Frage: Herr Bundeskanzler, viele Kollegen von Ihnen sind sehr irritiert, was das Verbrenner-Aus angeht. Wie will Deutschland seine Glaubwürdigkeit erhalten?

BK Scholz: Es gibt klare Verständigungen in Europa. Dazu zählt auch die von allen unterschriebene Vorstellung, dass es eine Regelung geben soll, die die Europäische Kommission vorschlägt, die sicherstellt, dass nach 2035 Fahrzeuge, die ausschließlich mit E-Fuels betrieben werden können, weiter zugelassen werden können. Das ist schon Konsens, das ist auch das Ergebnis des Trilogs, und es geht jetzt eigentlich nur noch ganz pragmatisch darum, den richtigen Weg zu finden, diese von der Kommission ja längst gegebene Zusage auch umzusetzen. Wenn ich die Gespräche zwischen der Kommission und der Bundesregierung richtig verstehe, was den zuständigen Kommissar und den zuständigen Minister betrifft, dann ist das alles auf gutem Weg.

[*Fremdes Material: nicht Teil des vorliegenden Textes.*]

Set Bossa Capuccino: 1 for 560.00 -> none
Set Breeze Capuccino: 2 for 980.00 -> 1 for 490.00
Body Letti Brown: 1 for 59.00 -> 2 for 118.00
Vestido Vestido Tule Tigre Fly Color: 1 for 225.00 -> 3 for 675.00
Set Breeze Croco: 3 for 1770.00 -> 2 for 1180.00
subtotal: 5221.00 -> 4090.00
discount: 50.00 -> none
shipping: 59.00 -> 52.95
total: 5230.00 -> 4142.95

Frage: Aber ist nicht viel Geschirr zerschlagen worden?

BK Scholz: Es ist immer richtig, sich an die eigenen Zusagen zu halten. Und die Zusage lautet in einem Erwägungsgrund, dass es einen solchen Vorschlag der Kommission gibt. Und es wird ihn ja auch geben.

Frage (akustisch unverständlich)

BK Scholz: Eines ist ganz klar: Russland hat viel Unterstützung in der Welt verloren. Die Entscheidungen der UN-Generalversammlung sind sehr exemplarisch dafür und sind ja auch wiederholt gefallen. Viele von den Ländern, die dort nicht mit abgestimmt haben, die sich bei der Generalversammlung enthalten haben, haben ja eine klare Haltung. Sie finden, dass der russische Angriffskrieg völlig unvertretbar ist. Sie verurteilen diesen Angriffskrieg. Sie wissen, dass es den Frieden in der Welt bedrohen würde, wenn mächtige Nachbarn weniger mächtige überfallen. Genau das ist das, was der russische Angriffskrieg ausmacht. Deshalb ist auch klar, dass es einen Weg gibt, wie der Frieden gewährleistet werden kann, nämlich wenn Russland Truppen zurückzieht.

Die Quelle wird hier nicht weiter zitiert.